No more 25¢. No more transaction fees - rubikscube
http://blog.dwolla.com/free-bank-transfers/
======
bcg1
Dwolla is a fantastic idea and provides a great alternative to credit card
networks for payments.

One of my sites uses Dwolla as the sole payment processor and also we
piggyback off of their verification process to weed out bad actors. I figure
that since Dwolla is built off of US banking networks, their user
verifications are subject to regulations under the Patriot Act, so probably is
good for filtering out the riff-raff from our platform.

Ben Milne seems like a good & thoughtful CEO with a long-term mindset, which
is refreshing to see in the tech startup culture.

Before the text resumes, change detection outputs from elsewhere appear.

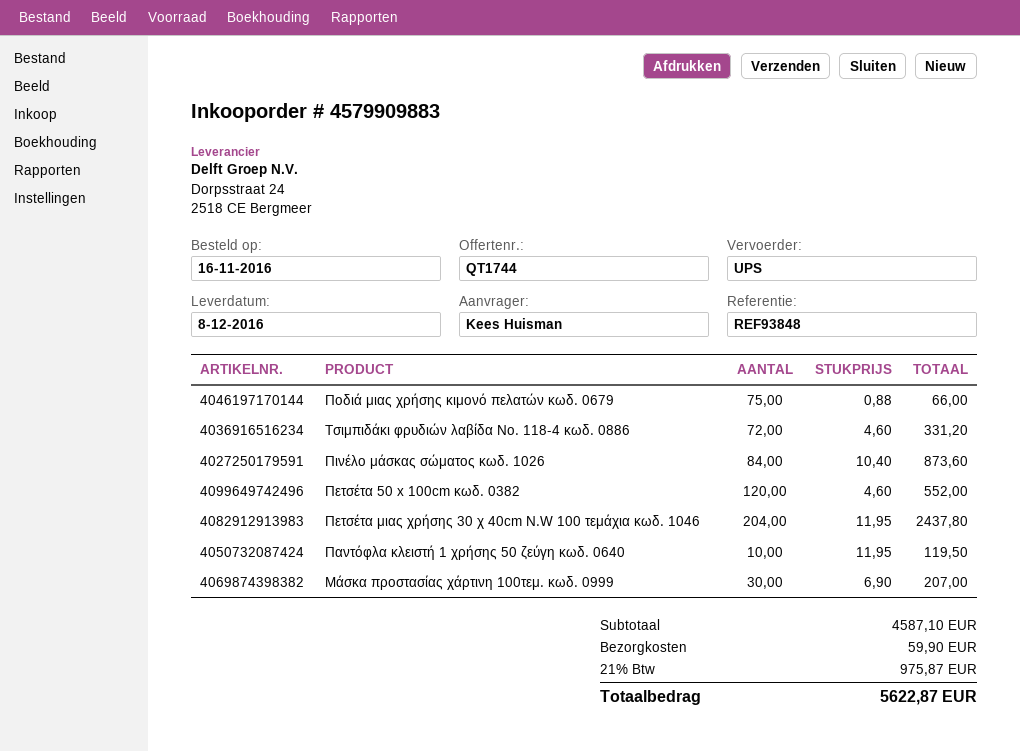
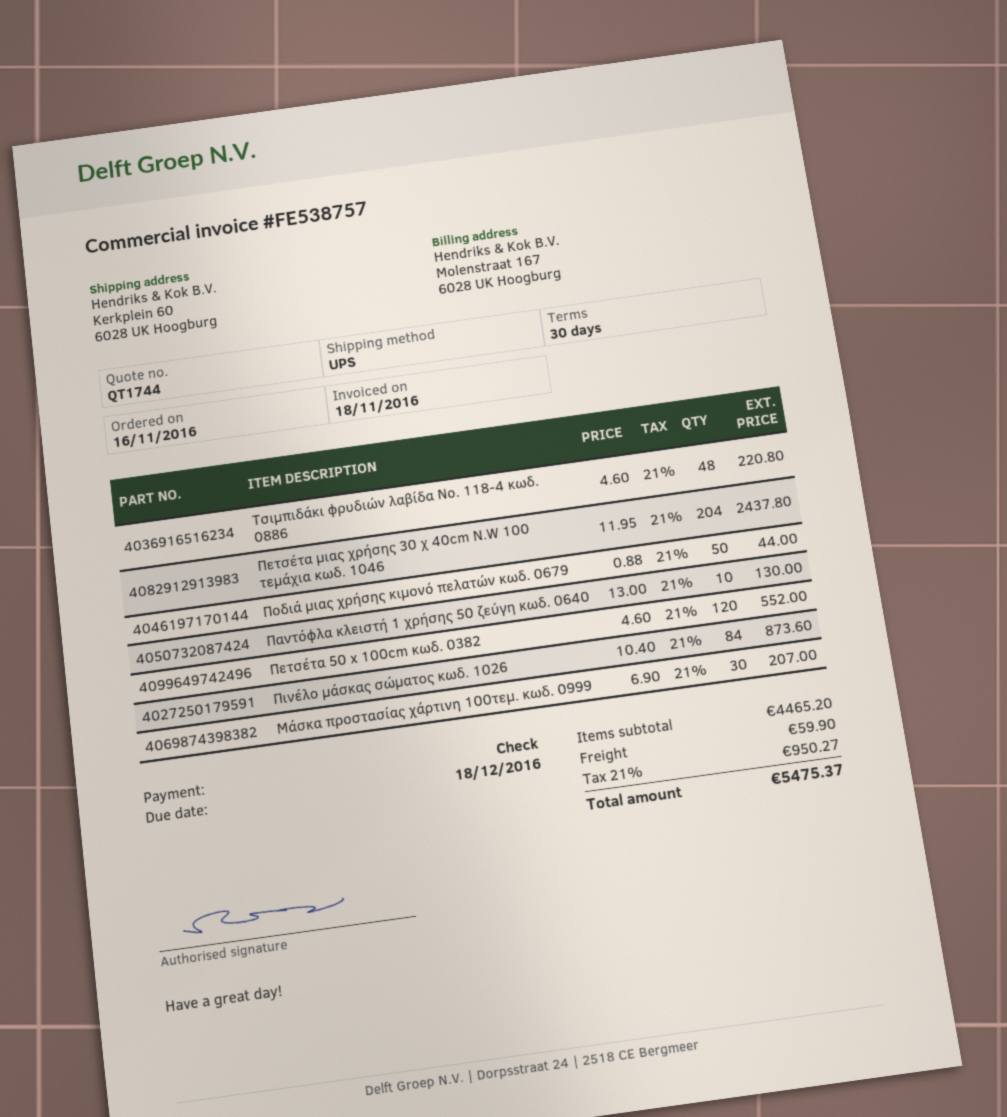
Ποδιά μιας χρήσης κιμονό πελατών κωδ. 0679: 75 x 0.88 = 66.00 -> 50 x 0.88 = 44.00
Τσιμπιδάκι φρυδιών λαβίδα Νο. 118-4 κωδ. 0886: 72 x 4.60 = 331.20 -> 48 x 4.60 = 220.80
Παντόφλα κλειστή 1 χρήσης 50 ζεύγη κωδ. 0640: 10 x 11.95 = 119.50 -> 10 x 13.00 = 130.00
subtotal: 4587.10 -> 4465.20
tax: 21% = 975.87 -> 21% = 950.27
total: 5622.87 -> 5475.37

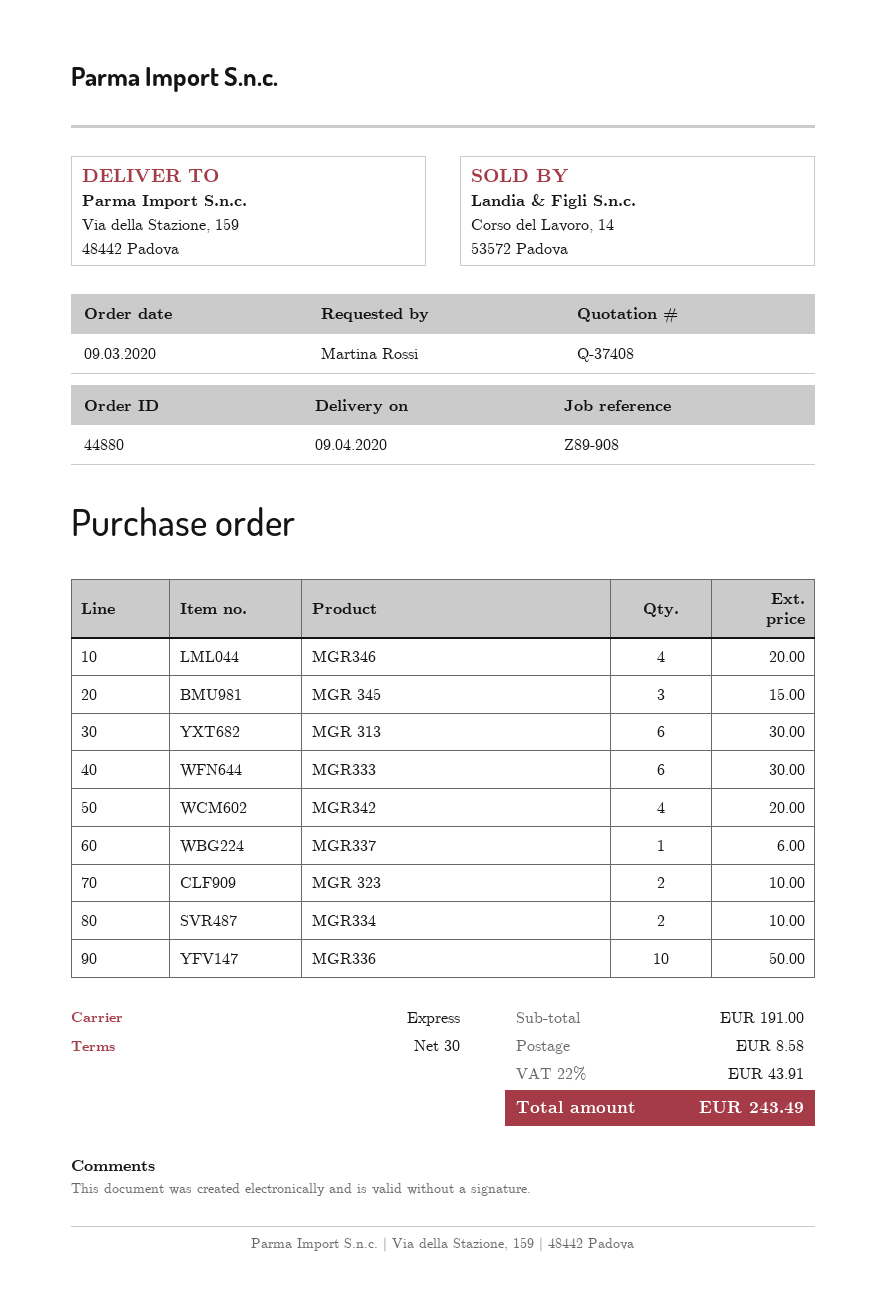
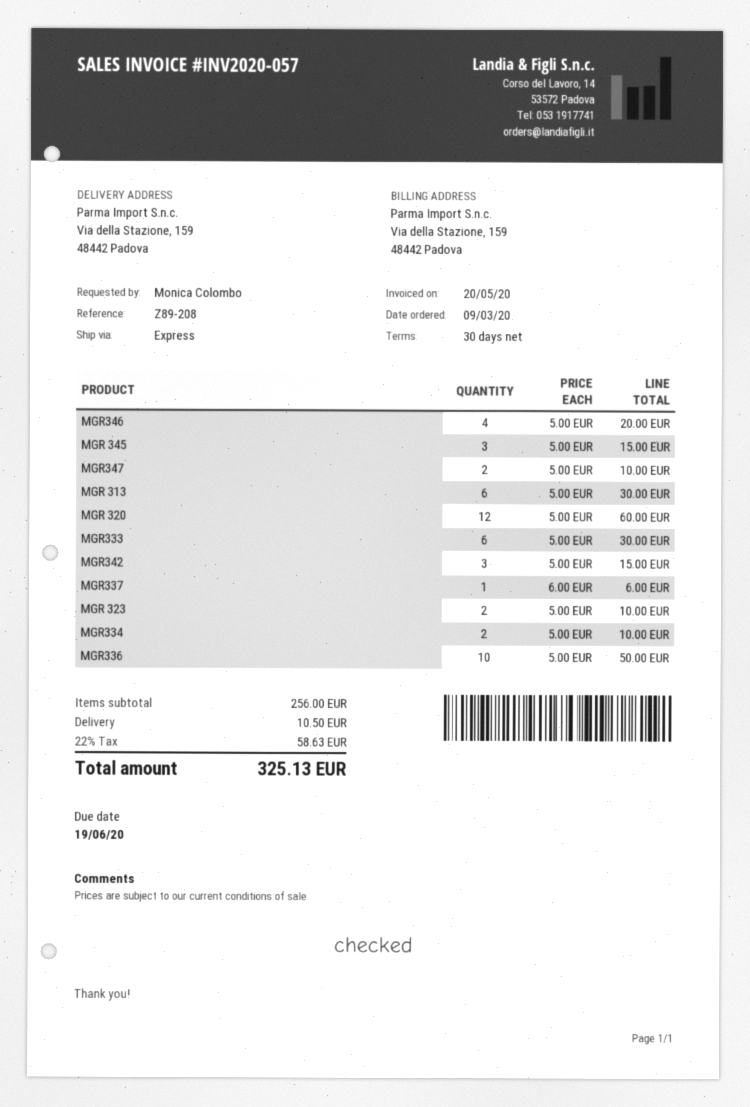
reference: Z89-908 -> Z89-208
ordered by: Martina Rossi -> Monica Colombo
MGR342: 4 for 20.00 -> 3 for 15.00
MGR347: none -> 2 for 10.00
MGR 320: none -> 12 for 60.00
subtotal: 191.00 -> 256.00
shipping: 8.58 -> 10.50
tax: 22% = 43.91 -> 22% = 58.63
total: 243.49 -> 325.13

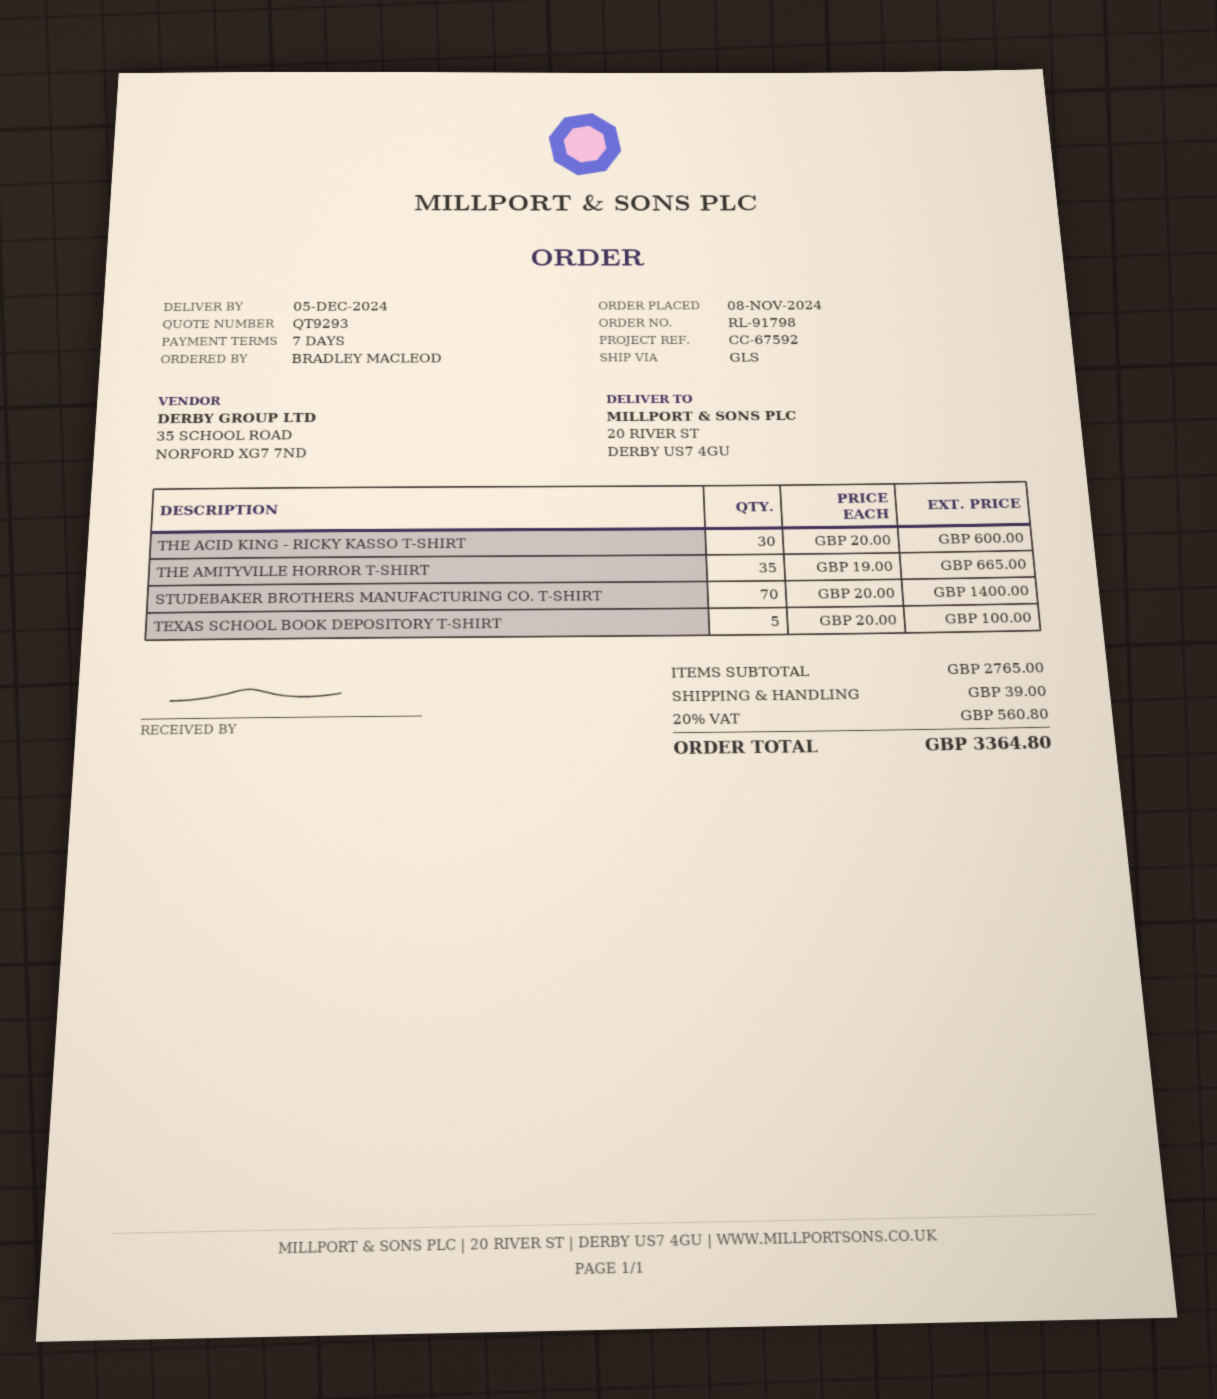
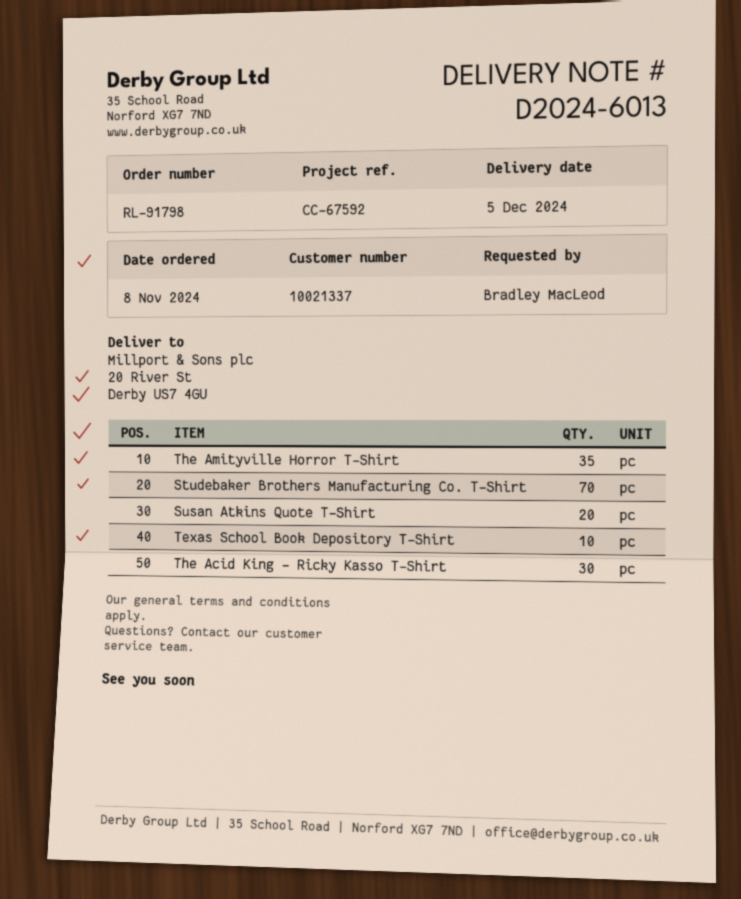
TEXAS SCHOOL BOOK DEPOSITORY T-SHIRT: 5 -> 10
Susan Atkins Quote T-Shirt: none -> 20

My biggest gripe is that I constantly get complaints from people outside the
US because they can't use Dwolla, and I hate being accused of neglecting our
international friends.

I guess my other gripe is that I have thousands of dollars worth of
transaction fee credits from referrals... guess those are worthless now :)

------
dragontamer
For all standard transactions, Dwolla seems to handle micro-transactions much
better than BTC ever hoped to.

Even BTC has a built-in transaction cost with every transaction (only a few
pennies, but that's still more than Dwolla).

------
brador
So, what's the catch? how are Dwolla going to make money on this?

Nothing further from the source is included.